Records from a collection
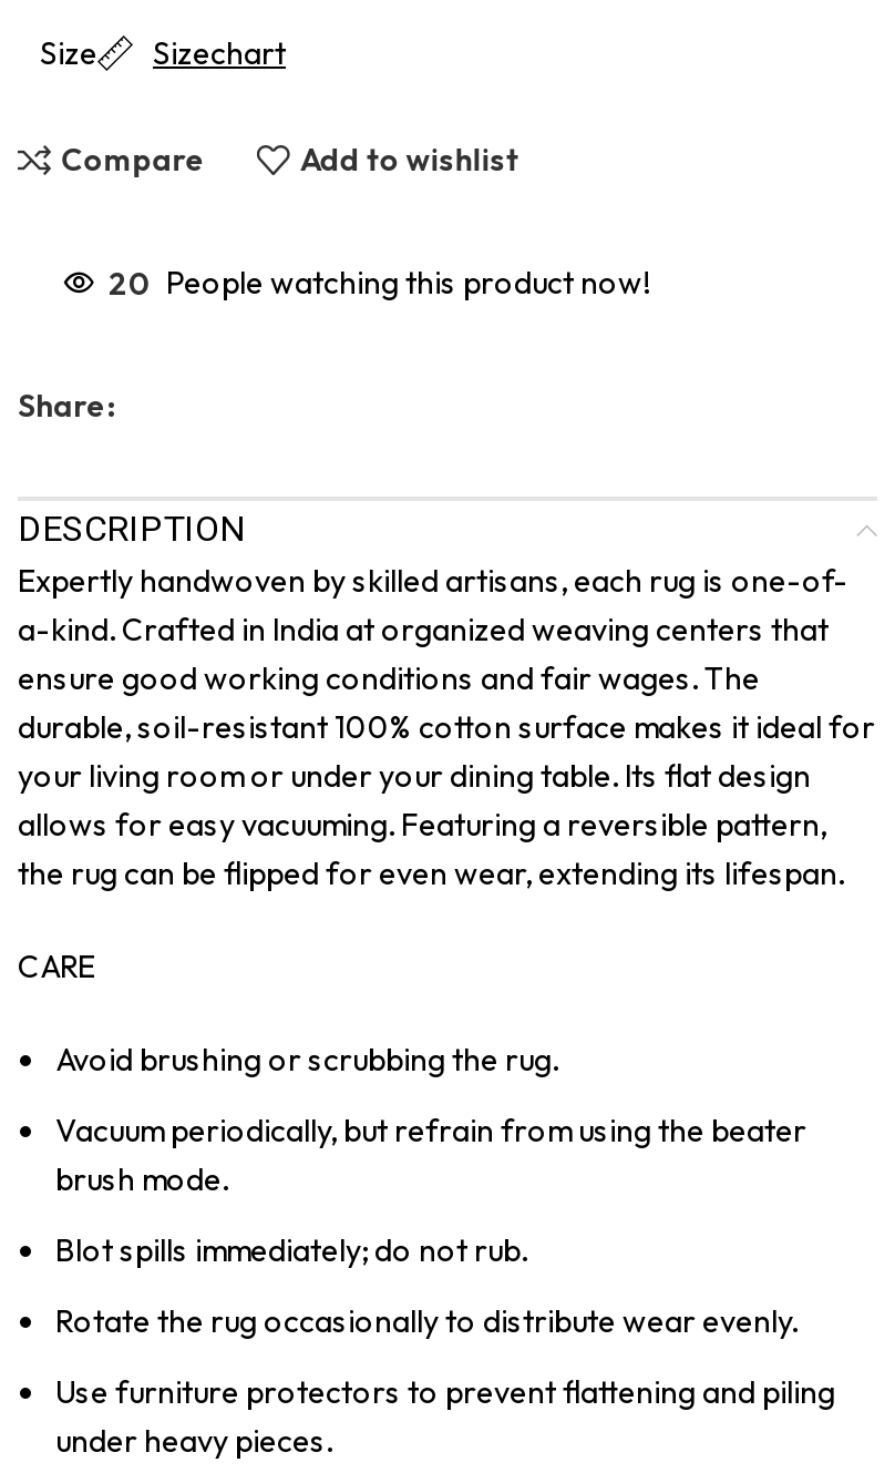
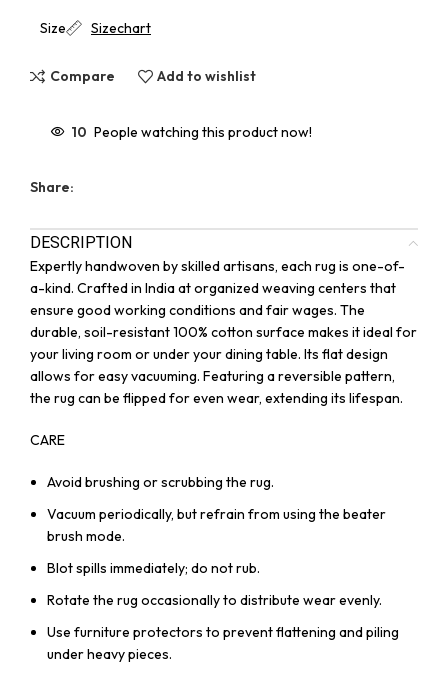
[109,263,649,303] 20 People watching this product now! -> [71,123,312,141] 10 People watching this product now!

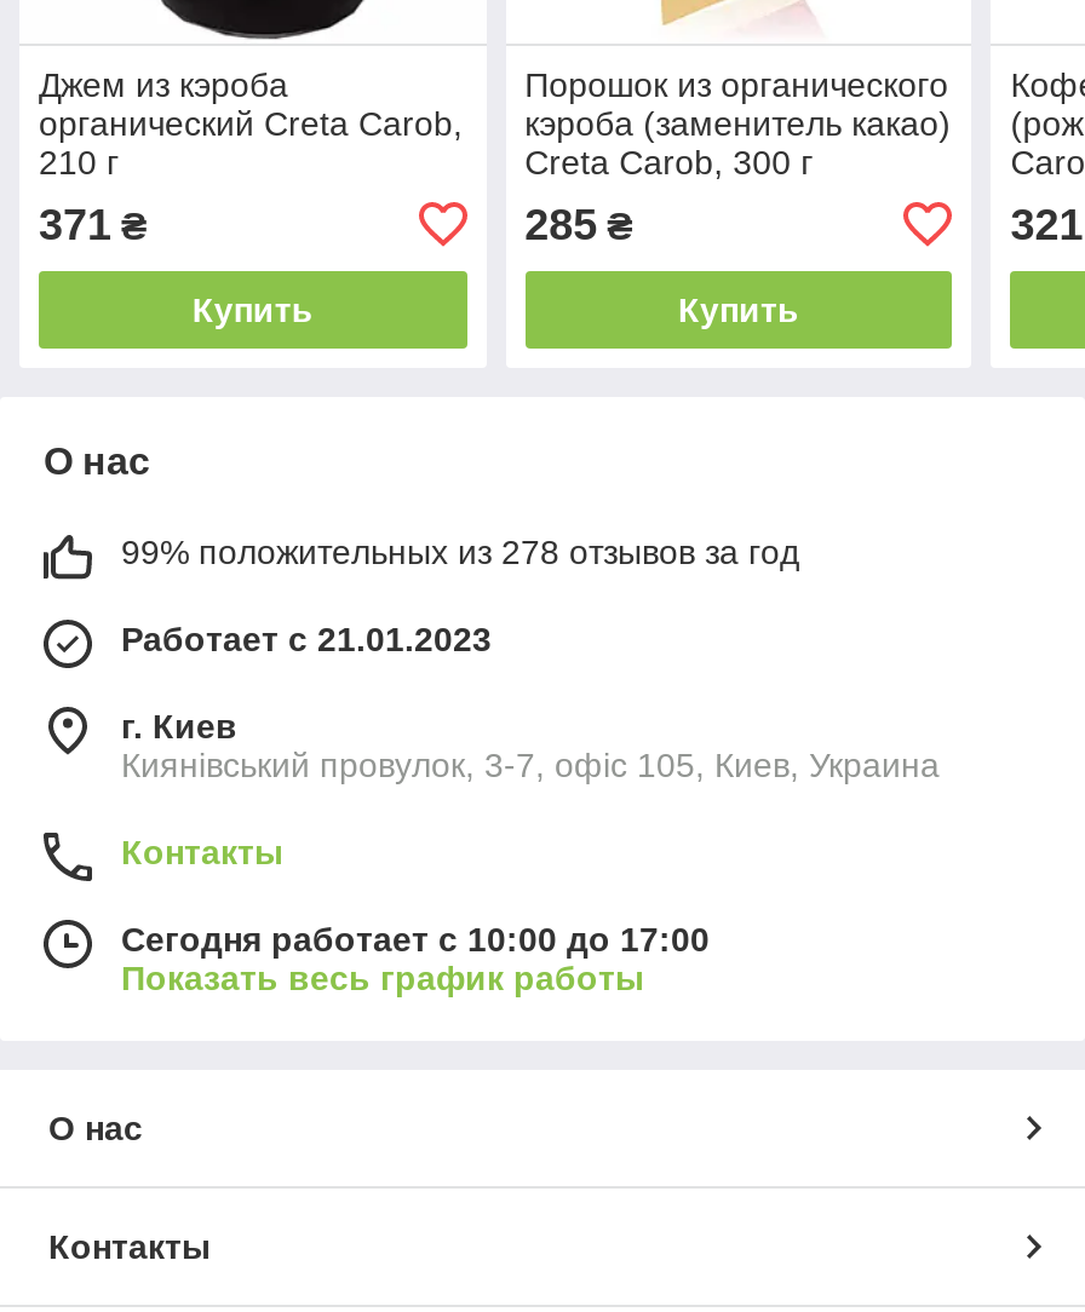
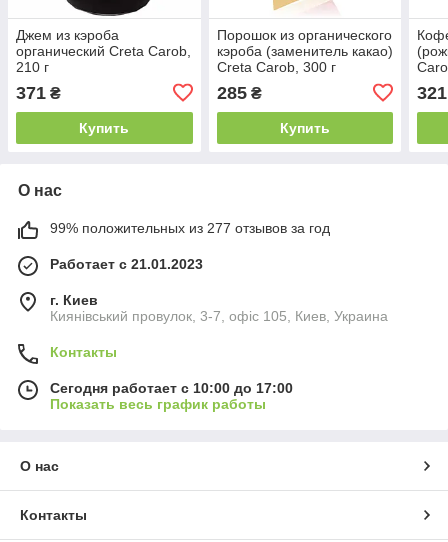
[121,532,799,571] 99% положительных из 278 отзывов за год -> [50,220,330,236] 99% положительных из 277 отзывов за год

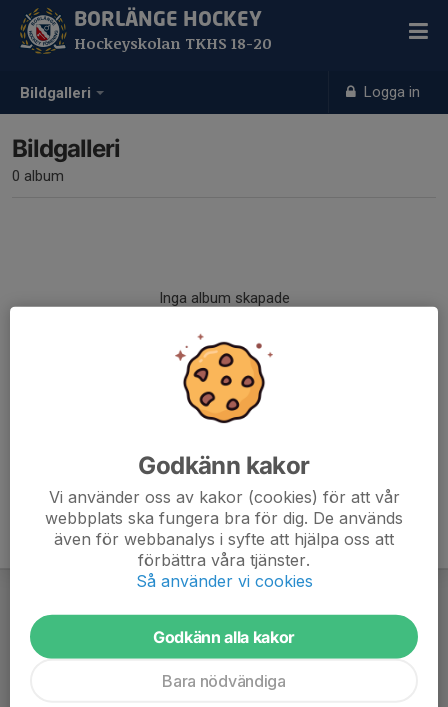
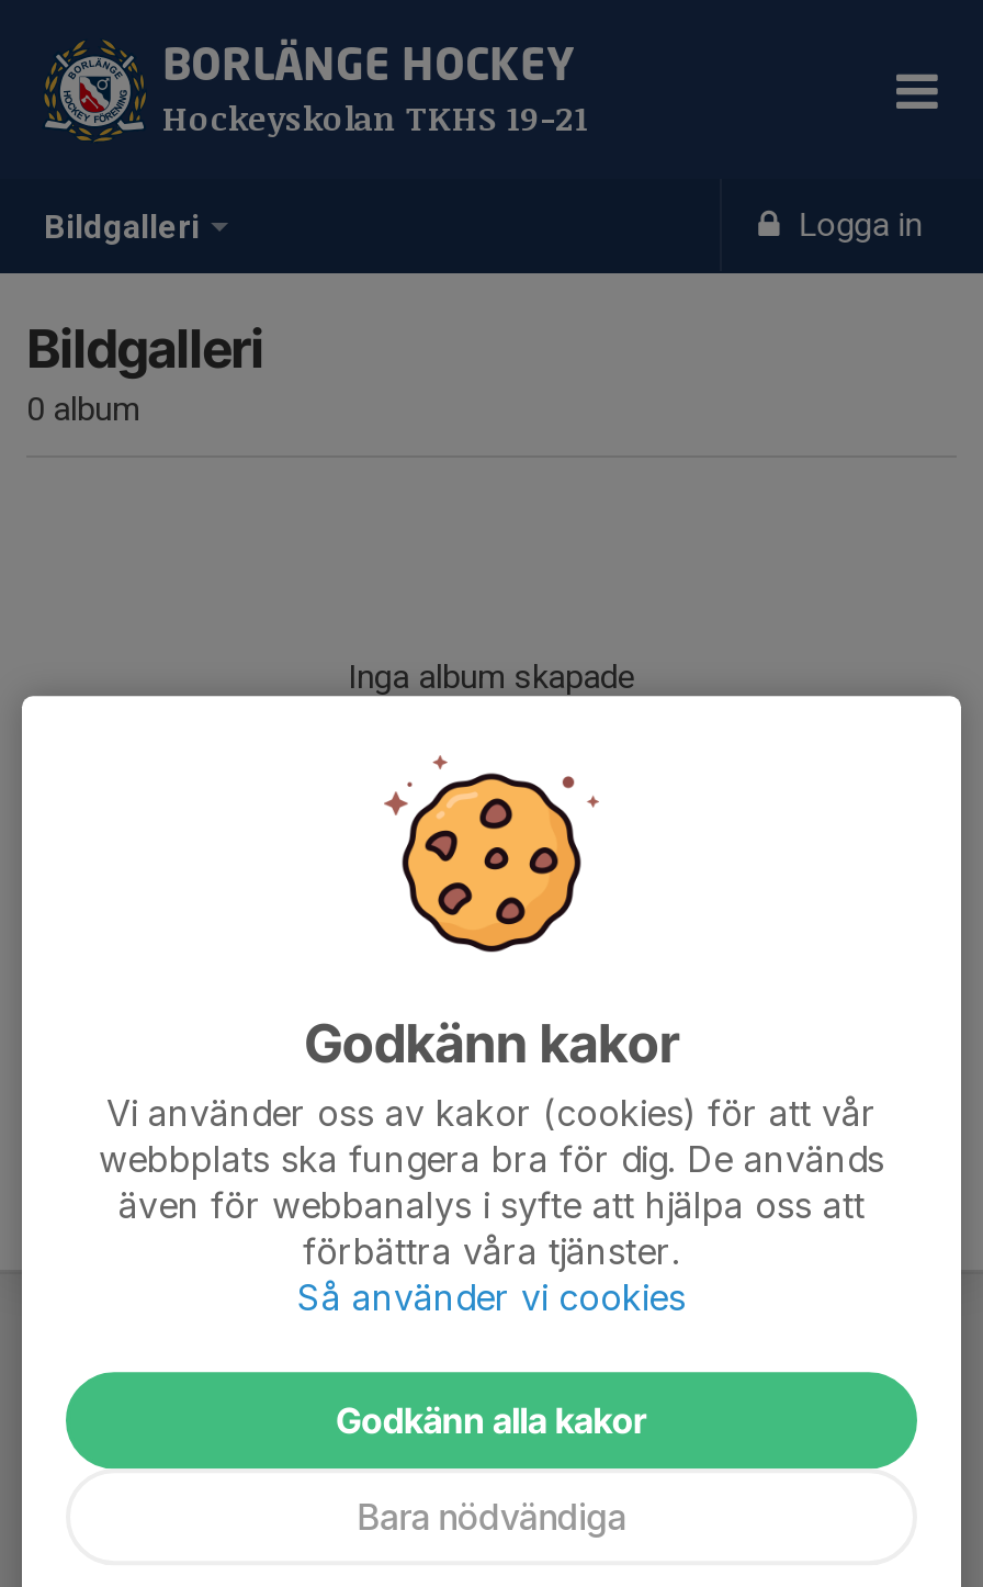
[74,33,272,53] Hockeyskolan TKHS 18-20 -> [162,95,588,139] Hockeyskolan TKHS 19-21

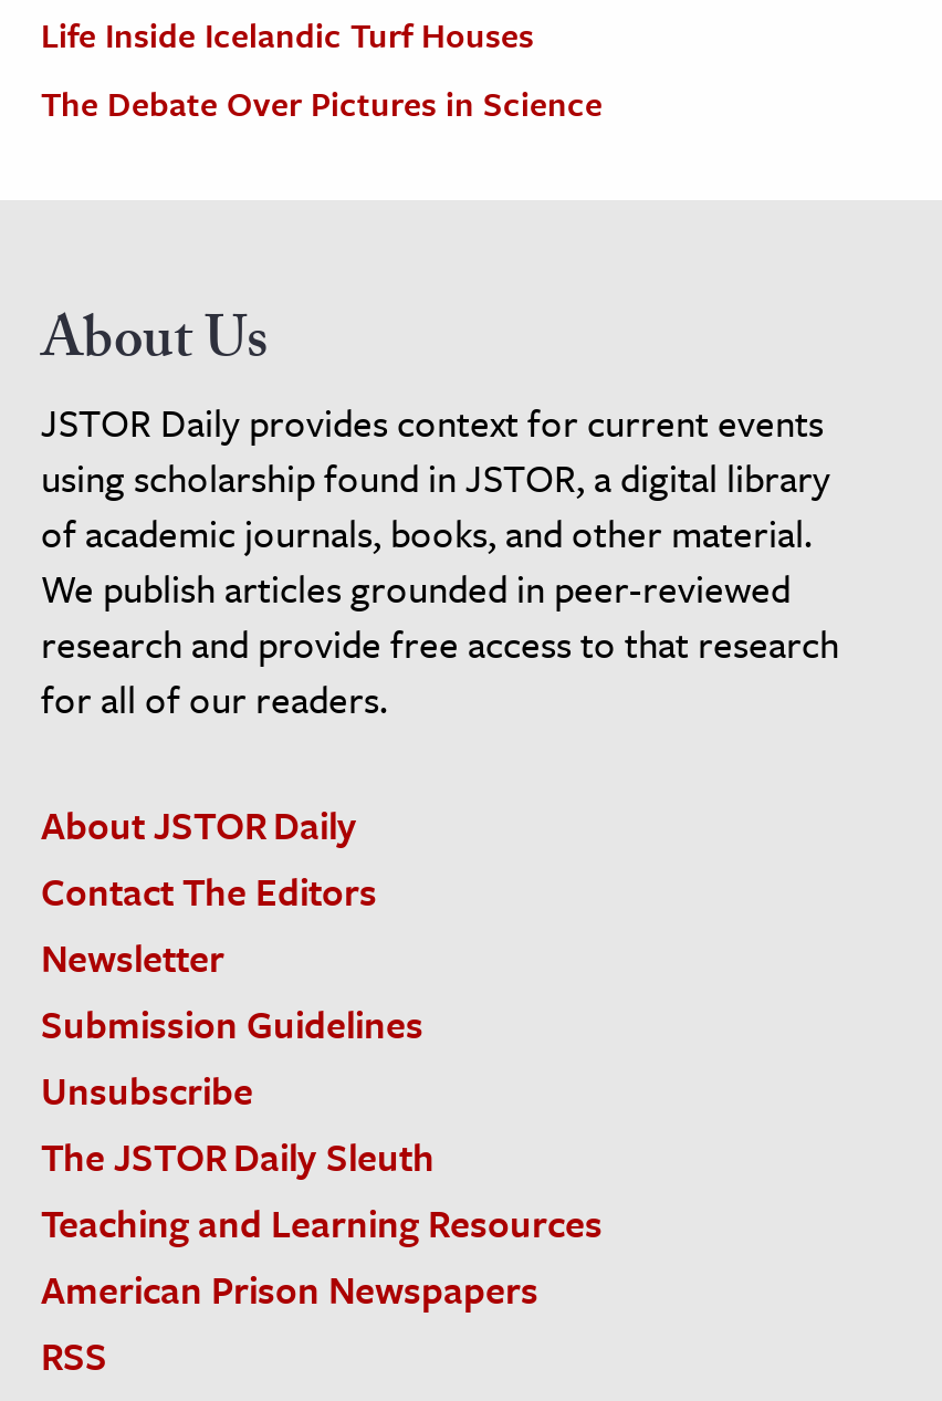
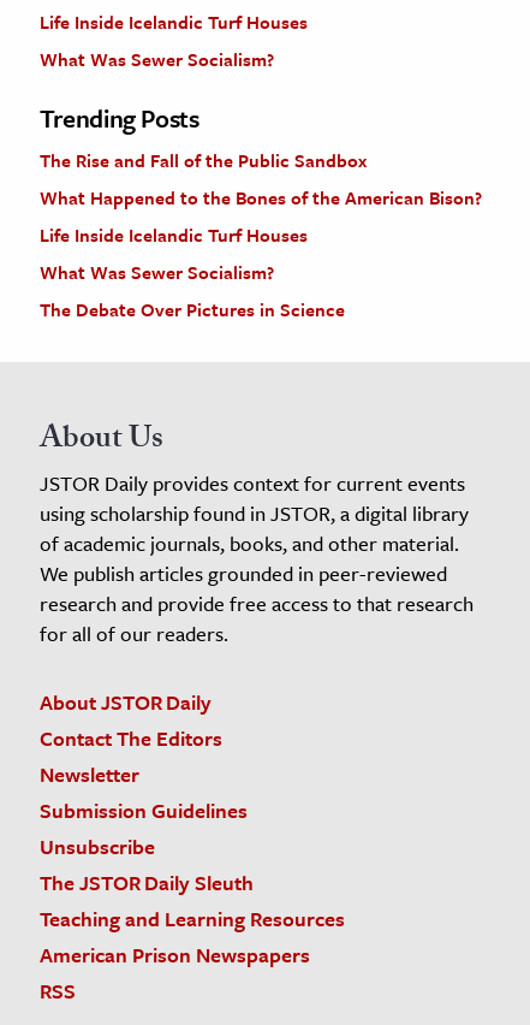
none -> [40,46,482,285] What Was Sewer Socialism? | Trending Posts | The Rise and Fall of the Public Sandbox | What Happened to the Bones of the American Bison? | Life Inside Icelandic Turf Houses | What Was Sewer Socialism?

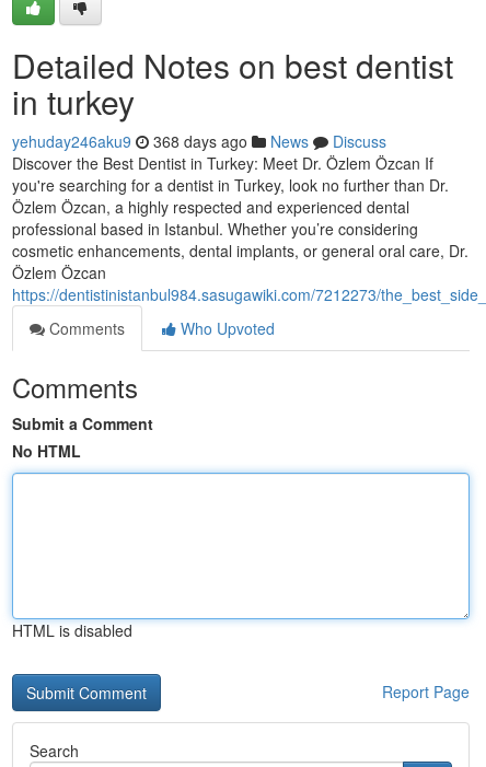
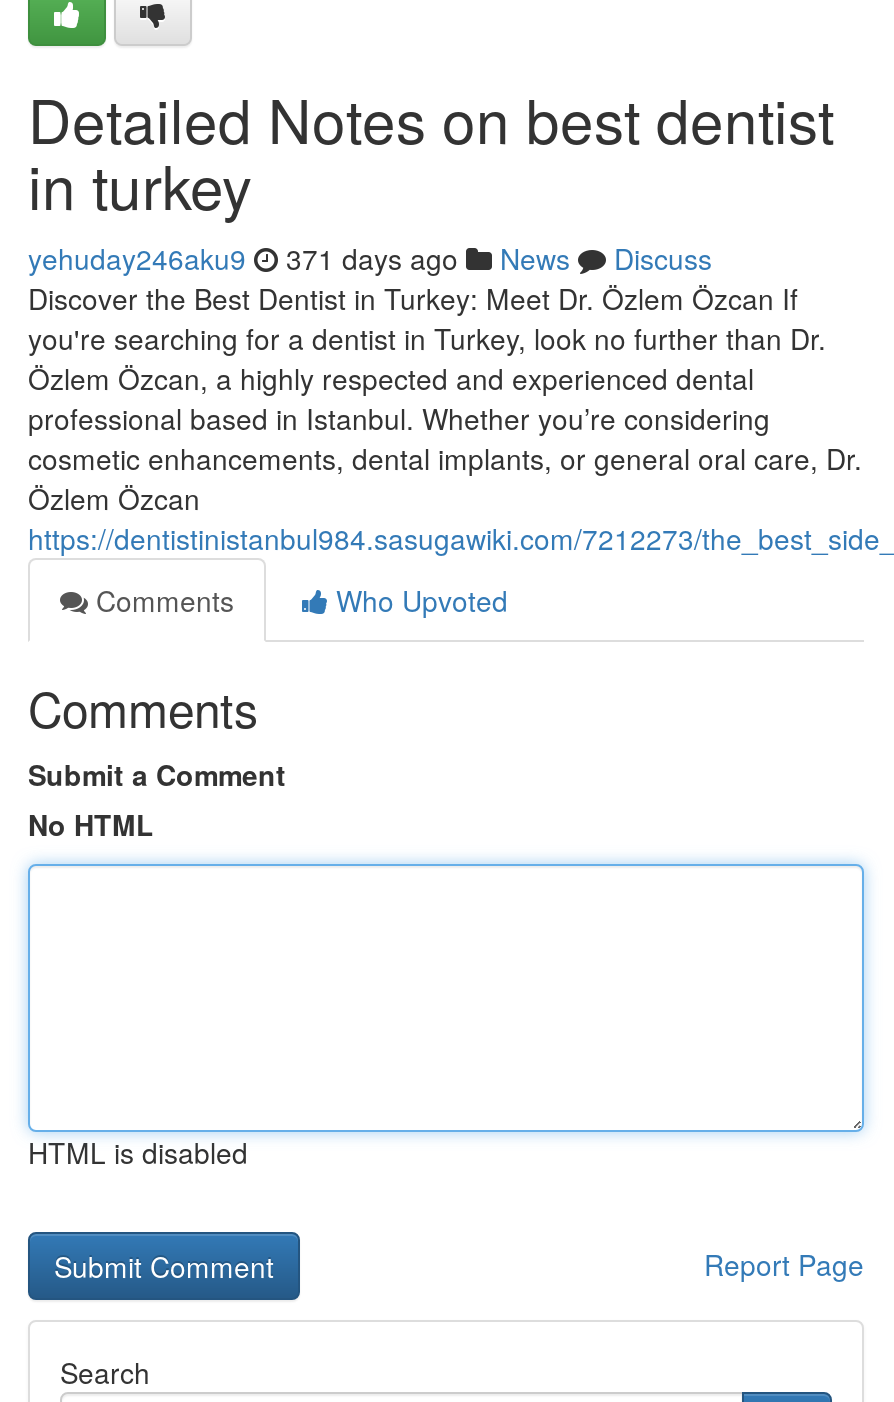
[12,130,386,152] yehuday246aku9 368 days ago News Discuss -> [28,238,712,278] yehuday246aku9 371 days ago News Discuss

▶ _Task details_:
From the first line to the last, set down the records exactly, leaving out images.

▶ _Response to the task_:
[109,263,649,303] 20 People watching this product now! -> [71,123,312,141] 10 People watching this product now!

[121,532,799,571] 99% положительных из 278 отзывов за год -> [50,220,330,236] 99% положительных из 277 отзывов за год

[74,33,272,53] Hockeyskolan TKHS 18-20 -> [162,95,588,139] Hockeyskolan TKHS 19-21

none -> [40,46,482,285] What Was Sewer Socialism? | Trending Posts | The Rise and Fall of the Public Sandbox | What Happened to the Bones of the American Bison? | Life Inside Icelandic Turf Houses | What Was Sewer Socialism?

[12,130,386,152] yehuday246aku9 368 days ago News Discuss -> [28,238,712,278] yehuday246aku9 371 days ago News Discuss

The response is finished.